Entries follow. Give back exactly the lines starting at the one containing "- In order to" and ending at the one containing "install all of its dependencies.", and no other lines.

- _Entries supplied_:
┄┄┄┄┄┄┄┄┄┄

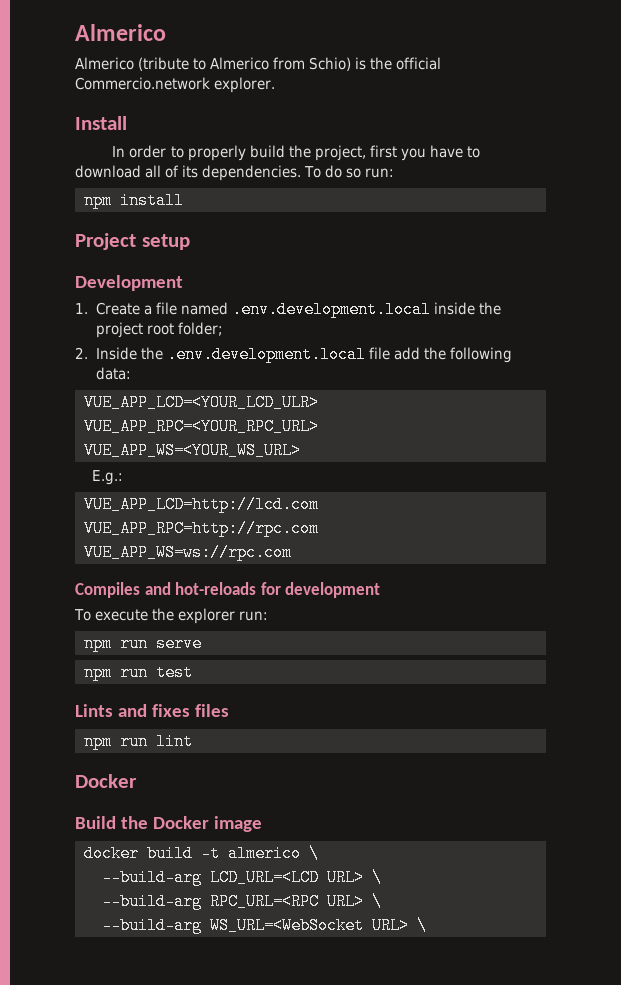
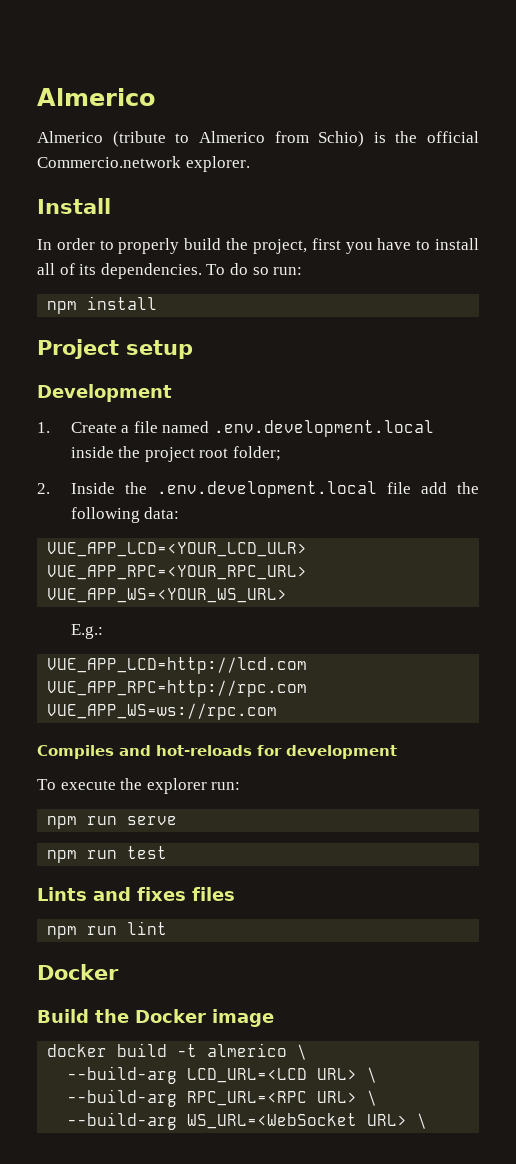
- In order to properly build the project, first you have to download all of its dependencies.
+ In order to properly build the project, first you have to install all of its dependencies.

┄┄┄┄┄┄┄┄┄┄

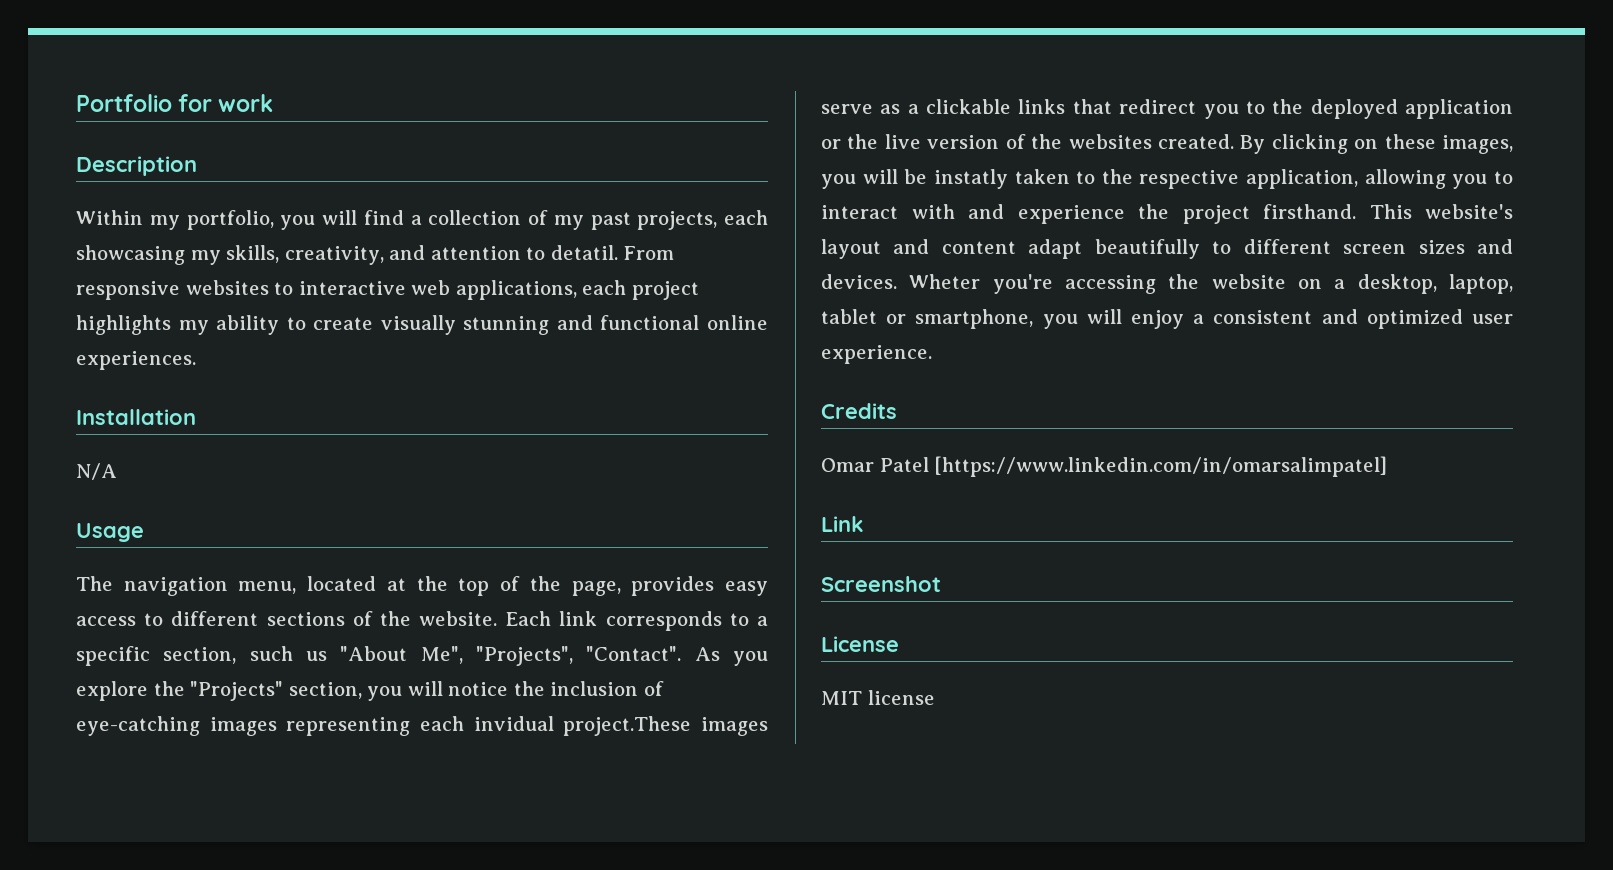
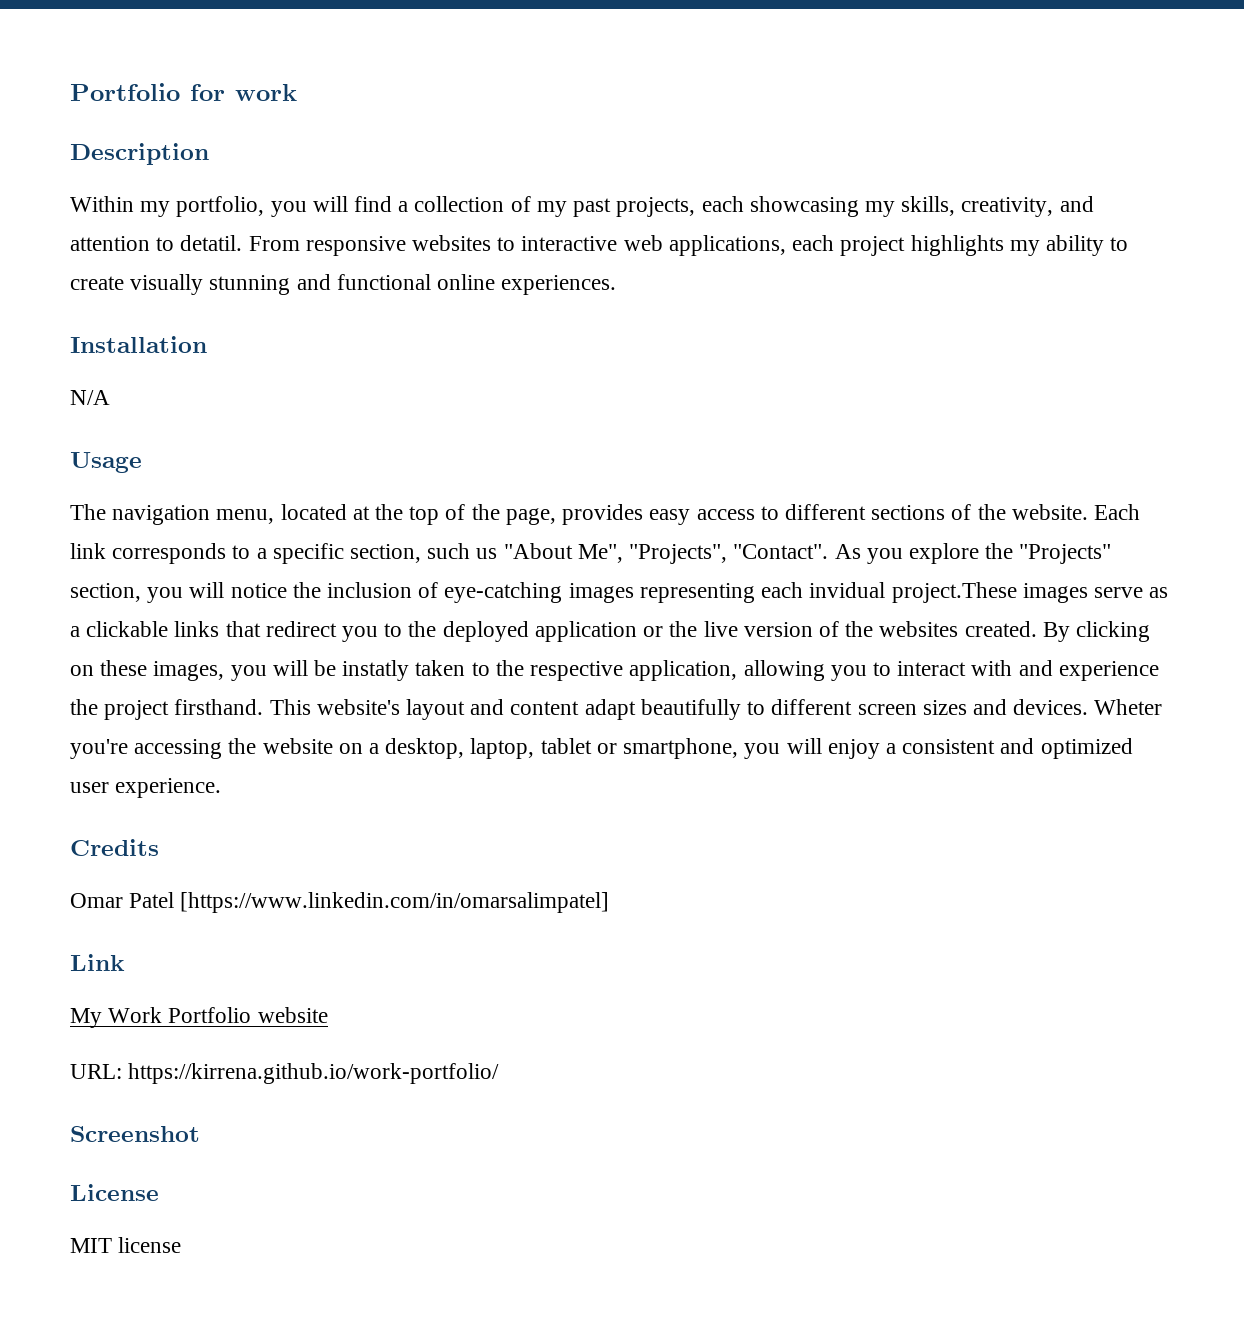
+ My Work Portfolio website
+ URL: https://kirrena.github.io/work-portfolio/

┄┄┄┄┄┄┄┄┄┄

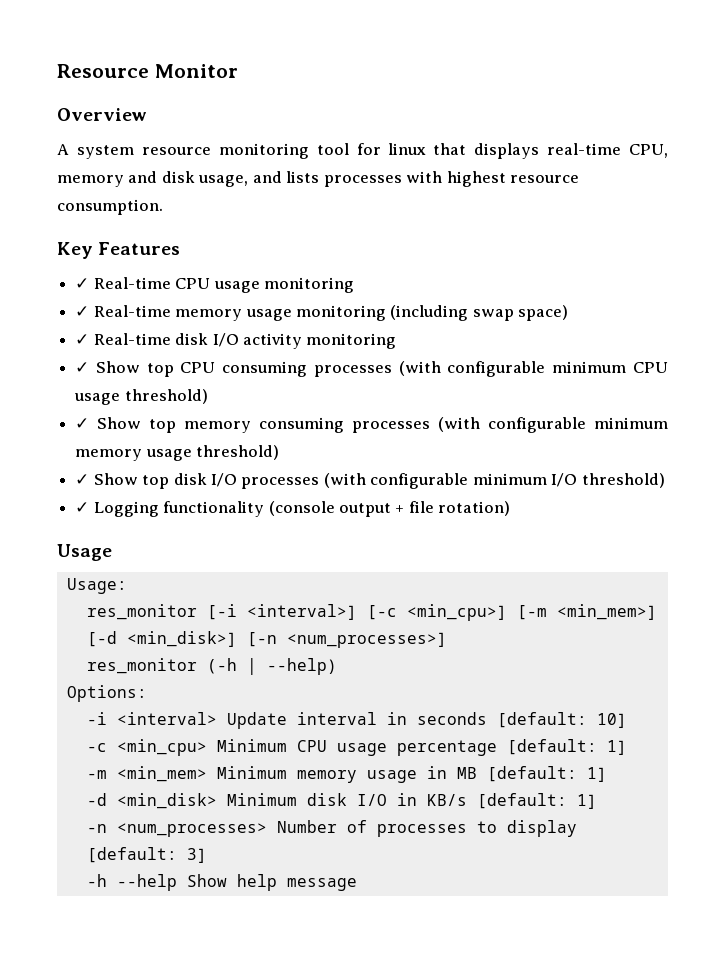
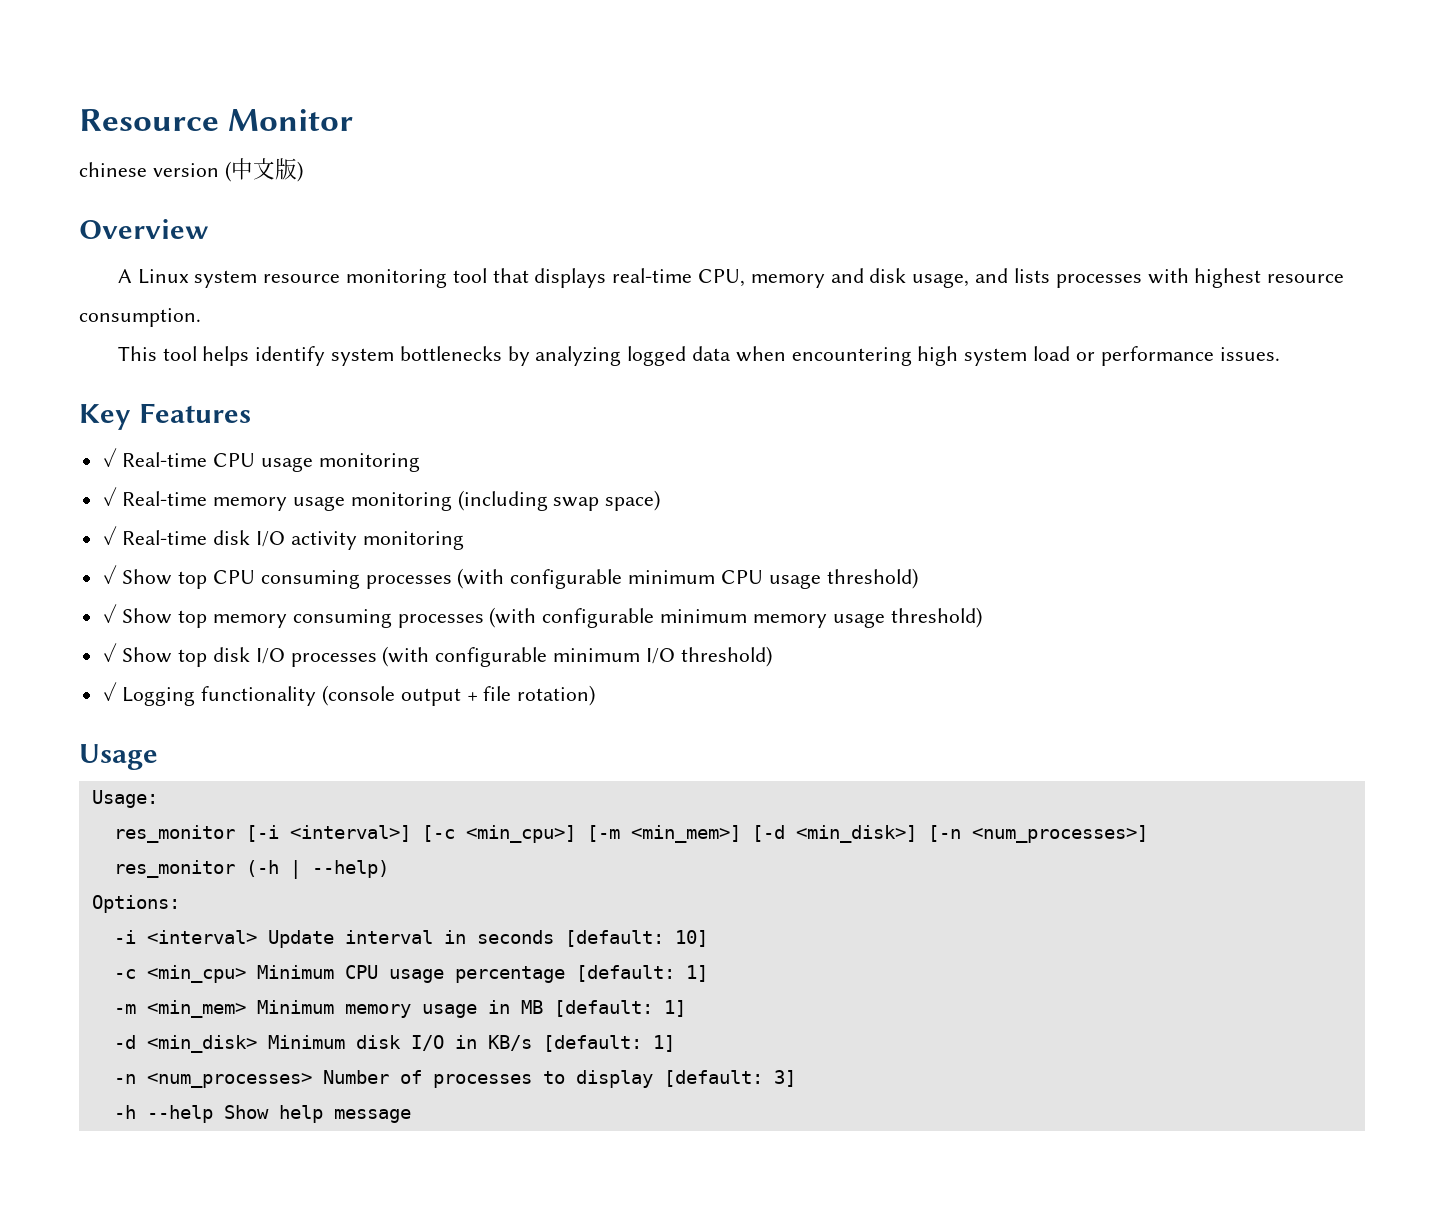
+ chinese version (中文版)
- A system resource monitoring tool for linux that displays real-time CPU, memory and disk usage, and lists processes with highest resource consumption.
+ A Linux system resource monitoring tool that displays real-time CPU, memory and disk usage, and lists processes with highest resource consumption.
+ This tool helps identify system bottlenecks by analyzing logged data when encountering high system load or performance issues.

┄┄┄┄┄┄┄┄┄┄

- _Exercise solution_:
- In order to properly build the project, first you have to download all of its dependencies.
+ In order to properly build the project, first you have to install all of its dependencies.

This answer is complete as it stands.